BEGIN INFORMATION

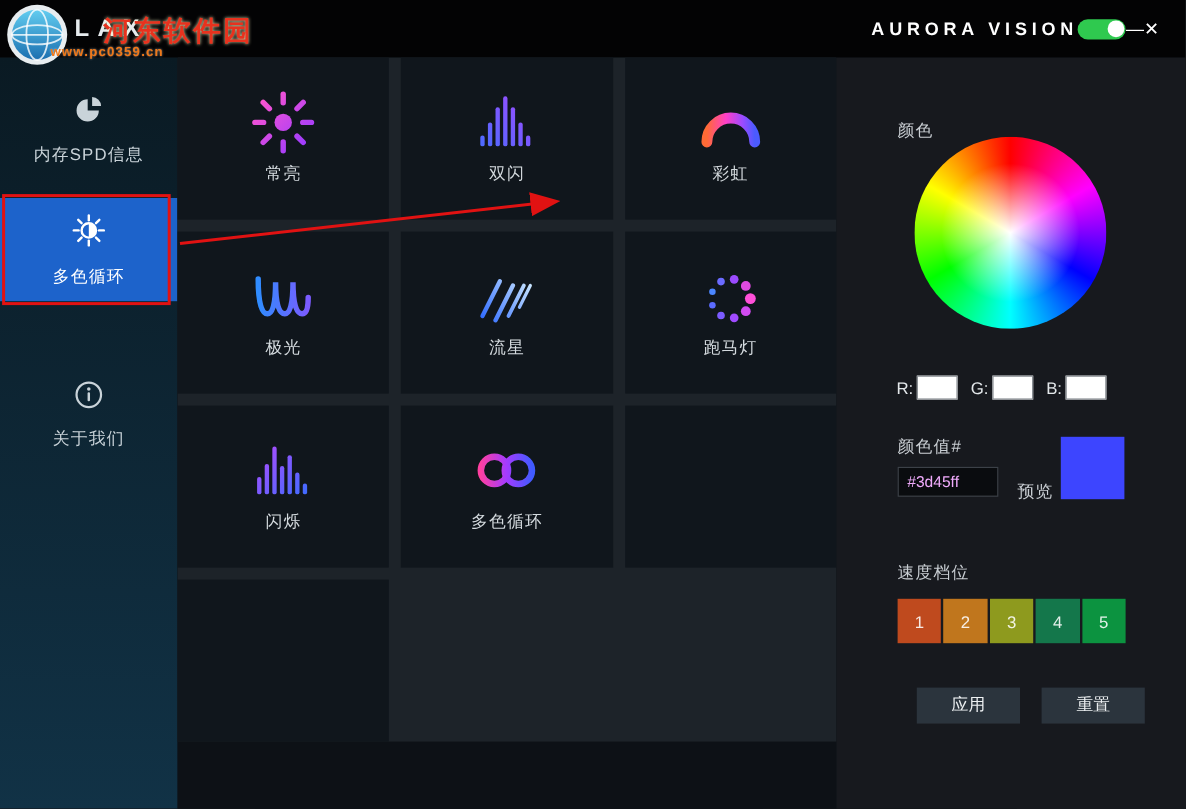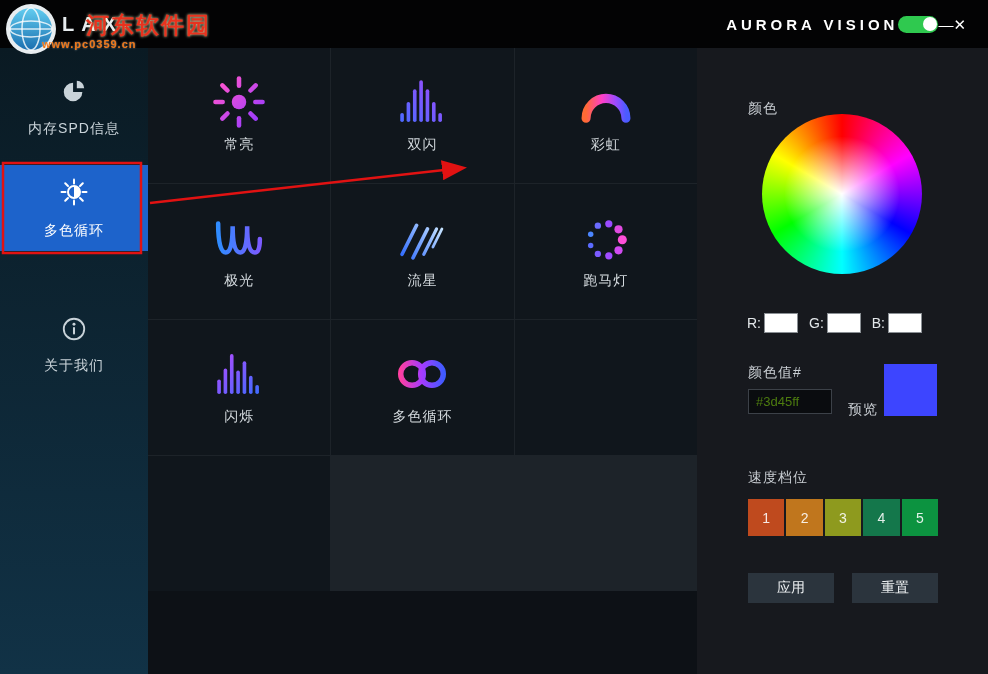--- a/index.html
+++ b/index.html
@@ -25,21 +25,21 @@
   .sidebar { width:148px; background:linear-gradient(180deg,#0a1a23,#113246); flex:none;text-align:right; }
   .side-item { display:flex; flex-direction:column; align-items:center;
     justify-content:center; gap:12px; color:#c9d3d9; font-size:14px; cursor:pointer; }
   .side-item .s-label { letter-spacing:1px; }
   #item-spd   { height:84px; margin-top:18px; }
   #item-light { height:86px; margin-top:15px; background:#1d63cb; color:#ffffff; }
   #item-about { height:84px; margin-top:52px; }
   
   .main { flex:1; background:#0d1116; }
   .grid { display:grid; grid-template-columns:repeat(3,1fr); grid-auto-rows:135px;
-    gap:1px; background:#1d2329; }
+    gap:10px; background:#1d2329; }
   .tile { background:#10161c; display:flex; flex-direction:column; align-items:center;
     cursor:pointer; }
   .tile.empty { cursor:default; }
   .tile .t-icon { margin-top:22px; height:64px; display:flex; align-items:center; }
   .tile .t-label { margin-top:2px; color:#d4dade; font-size:14px; letter-spacing:1px; }
   
   .panel { width:291px; flex:none; background:#17191e; position:relative;
     color:#c9ced3; font-size:14px; }
   .p-label { position:absolute; letter-spacing:1px; }
   #color-title { left:51px; top:52px; }
@@ -49,29 +49,29 @@
       radial-gradient(closest-side,#ffffff,rgba(255,255,255,0) 72%),
       conic-gradient(#ff0000,#ff00ff,#0000ff,#00ffff,#00ff00,#ffff00,#ff0000); }
   .rgb-row { position:absolute; left:48px; top:265px; width:196px; display:flex;
     align-items:center; }
   .rgb-row .rgb-l { color:#e3e7ea; margin-left:2px; }
   .rgb-row input { width:34px; height:20px; margin:0 9px 0 3px; border:1px solid #8a8f94;
     background:#ffffff; padding:0 3px; font-size:12px; }
   .rgb-row input:last-child { margin-right:0; }
   #hex-label { left:51px; top:316px; }
   #hex-input { position:absolute; left:51px; top:341px; width:84px; height:25px;
-    background:#0a0c0f; border:1px solid #3c4148; color:#4d7c0f; font-size:13px;
+    background:#0a0c0f; border:1px solid #3c4148; color:#f0abfc; font-size:13px;
     padding:0 7px; font-family:"Liberation Sans",sans-serif; }
   #preview-label { left:151px; top:353px; }
   #preview-swatch { position:absolute; left:187px; top:316px; width:53px; height:52px; }
   #speed-label { left:51px; top:421px; }
   .speed-row { position:absolute; left:51px; top:451px; width:190px; display:flex; gap:2px; }
   .speed-btn { flex:1; height:37px; display:flex; align-items:center; justify-content:center;
     color:rgba(255,255,255,0.88); font-size:14px; cursor:pointer; }
-  .action-row { position:absolute; left:51px; top:525px; width:190px; display:flex;
+  .action-row { position:absolute; left:67px; top:525px; width:190px; display:flex;
     justify-content:space-between; }
   .action-btn { width:86px; height:30px; background:#2b343d; color:#eef1f3; border:none;
     font-size:14px; cursor:pointer; font-family:"Liberation Sans",sans-serif; }
   
   .annotation { position:absolute; inset:0; z-index:40; pointer-events:none; }
   
   .watermark { position:absolute; left:4px; top:2px; z-index:50; width:230px; height:60px;
     pointer-events:none; }
   .wm-globe { position:absolute; left:0; top:0; }
   .wm-l1 { position:absolute; left:36px; top:8px; color:#e8321e; font-size:23px;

END INFORMATION

Beginning with the first line of the material above, please output each line exactly through the line that contains "height:86px; margin-top:15px; background:#1d63cb;", and only those, leaving out pictures.

## RESPONSE
--- a/index.html
+++ b/index.html
@@ -25,21 +25,21 @@
   .sidebar { width:148px; background:linear-gradient(180deg,#0a1a23,#113246); flex:none;text-align:right; }
   .side-item { display:flex; flex-direction:column; align-items:center;
     justify-content:center; gap:12px; color:#c9d3d9; font-size:14px; cursor:pointer; }
   .side-item .s-label { letter-spacing:1px; }
   #item-spd   { height:84px; margin-top:18px; }
   #item-light { height:86px; margin-top:15px; background:#1d63cb; color:#ffffff; }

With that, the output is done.